▸ TASK ITEM
From the listing below, set down exactly each line beginning with the one containing "filter: none -> Score != 19" and ending with the last.

**** RECORD EXTRACTS

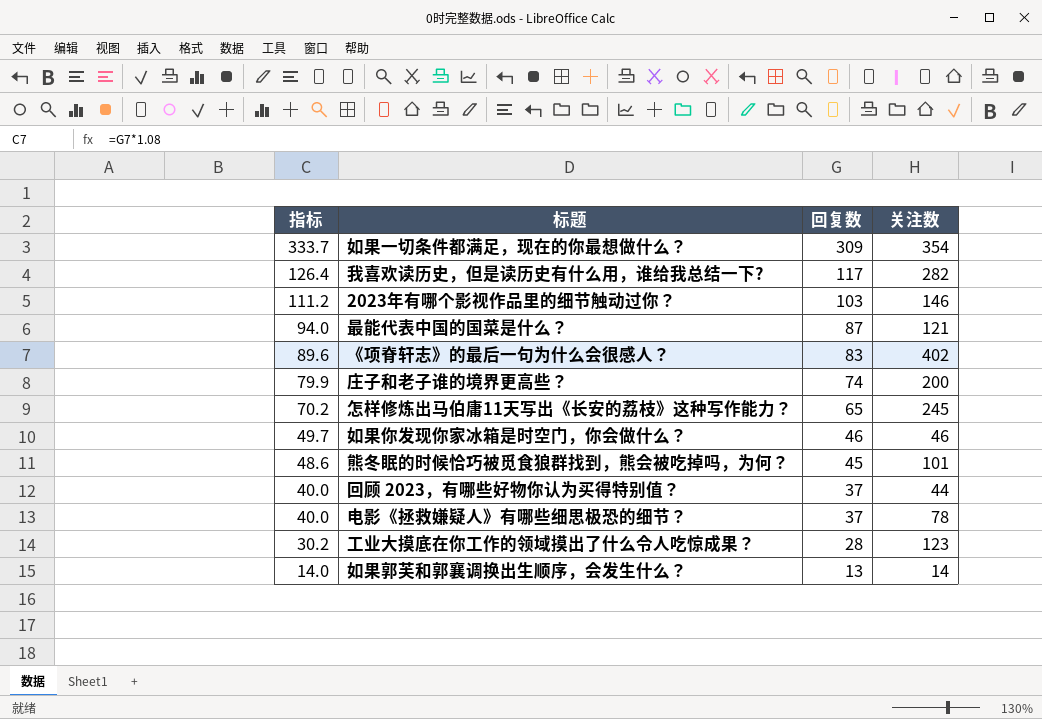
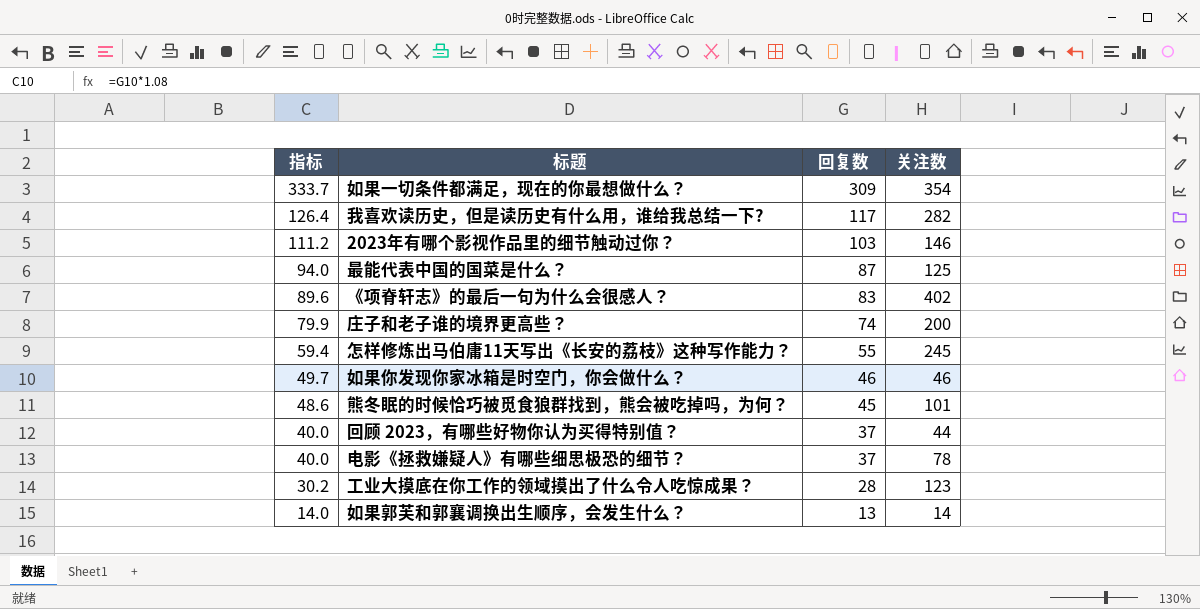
最能代表中国的国菜是什么？ | 关注数: 121 -> 125
怎样修炼出马伯庸11天写出《长安的荔枝》这种写作能力？ | 指标: 70.2 -> 59.4
怎样修炼出马伯庸11天写出《长安的荔枝》这种写作能力？ | 回复数: 65 -> 55

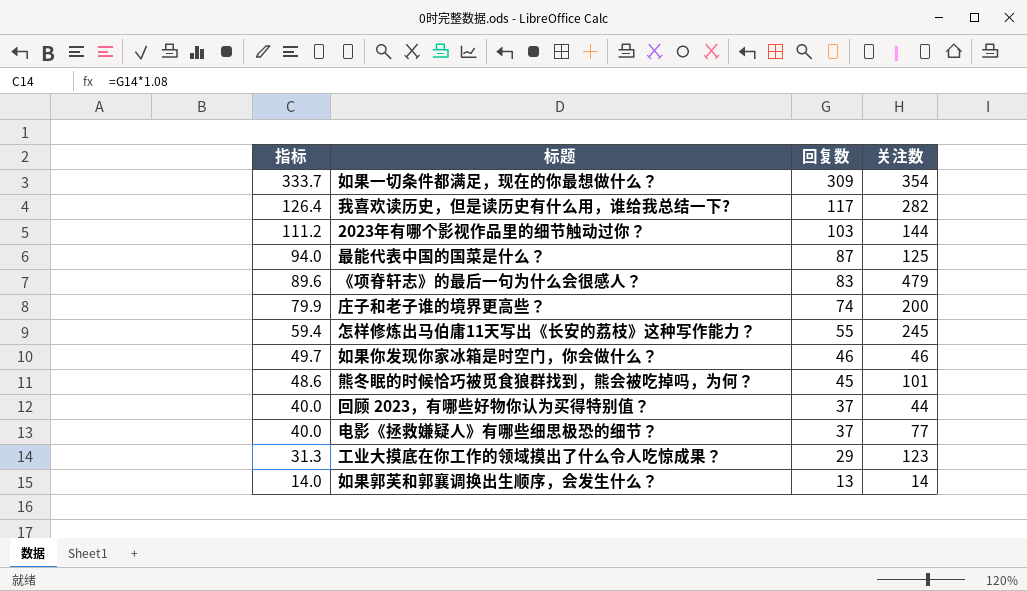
2023年有哪个影视作品里的细节触动过你？ | 关注数: 146 -> 144
《项脊轩志》的最后一句为什么会很感人？ | 关注数: 402 -> 479
电影《拯救嫌疑人》有哪些细思极恐的细节？ | 关注数: 78 -> 77
工业大摸底在你工作的领域摸出了什么令人吃惊成果？ | 指标: 30.2 -> 31.3
工业大摸底在你工作的领域摸出了什么令人吃惊成果？ | 回复数: 28 -> 29

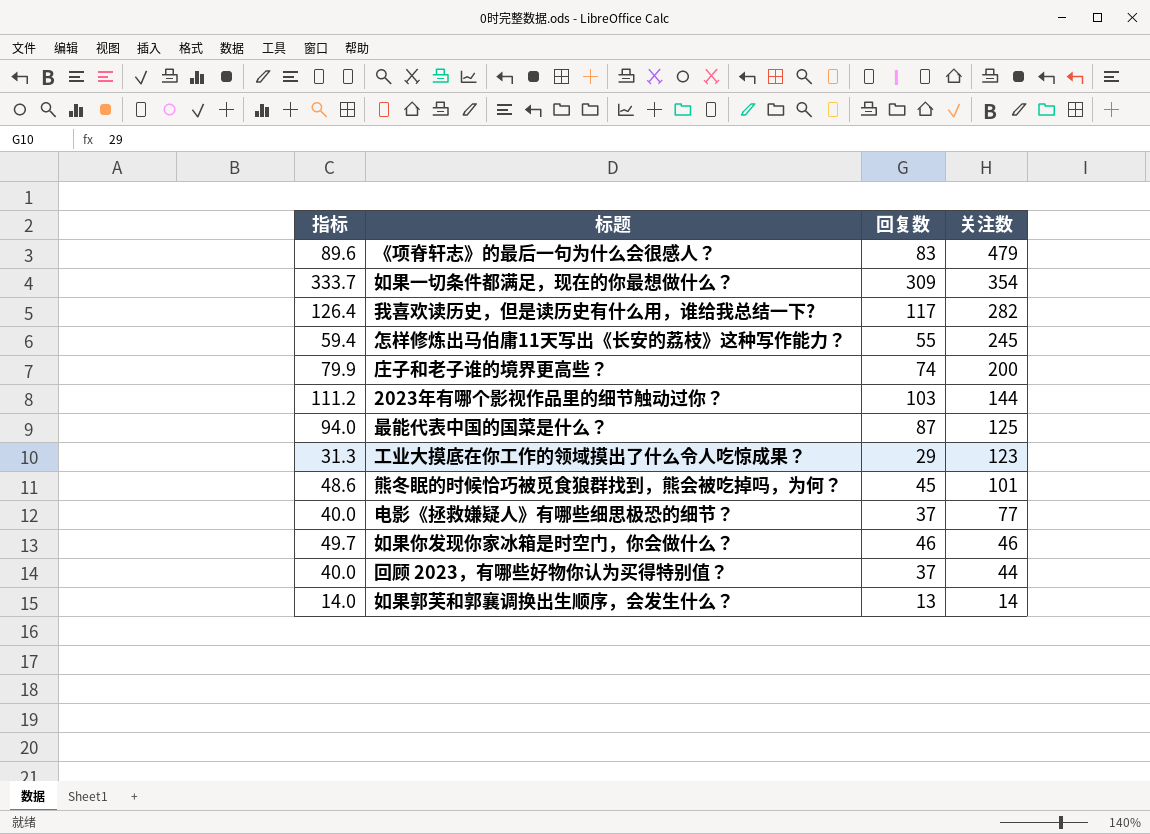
row order: 指标 descending -> 关注数 descending

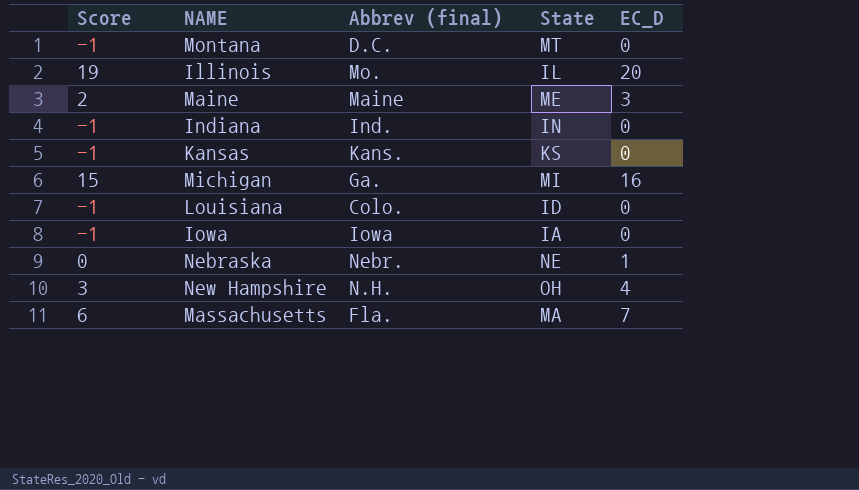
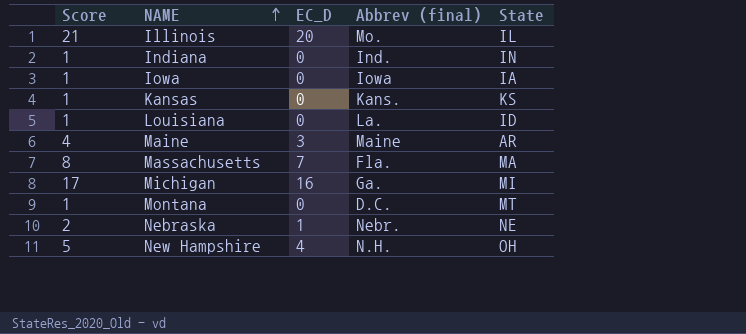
row order: none -> NAME ascending
column Score | formula: [EC_D] - 1 -> [EC_D] + 1
column EC_D | position: 5 -> 3
Louisiana | Abbrev (final): Colo. -> La.
Maine | State: ME -> AR

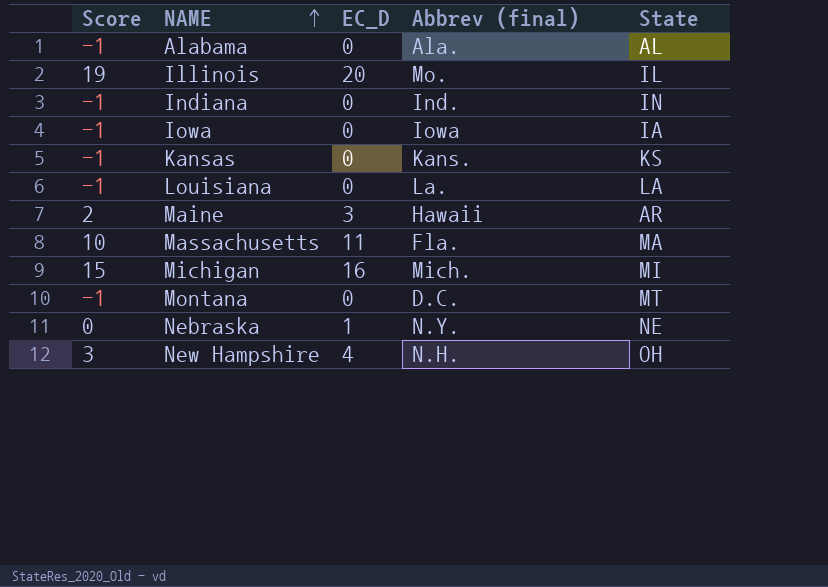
column Score | formula: [EC_D] + 1 -> [EC_D] - 1
row Alabama: none -> -1 | 0 | Ala. | AL
Louisiana | State: ID -> LA
Maine | Abbrev (final): Maine -> Hawaii
Massachusetts | EC_D: 7 -> 11
Michigan | Abbrev (final): Ga. -> Mich.
Nebraska | Abbrev (final): Nebr. -> N.Y.

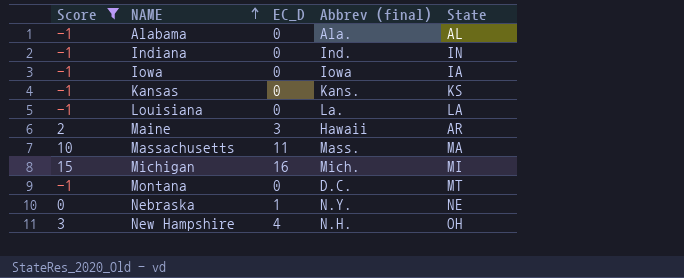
filter: none -> Score != 19
Massachusetts | Abbrev (final): Fla. -> Mass.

********

▸ EXERCISE ANSWER
filter: none -> Score != 19
Massachusetts | Abbrev (final): Fla. -> Mass.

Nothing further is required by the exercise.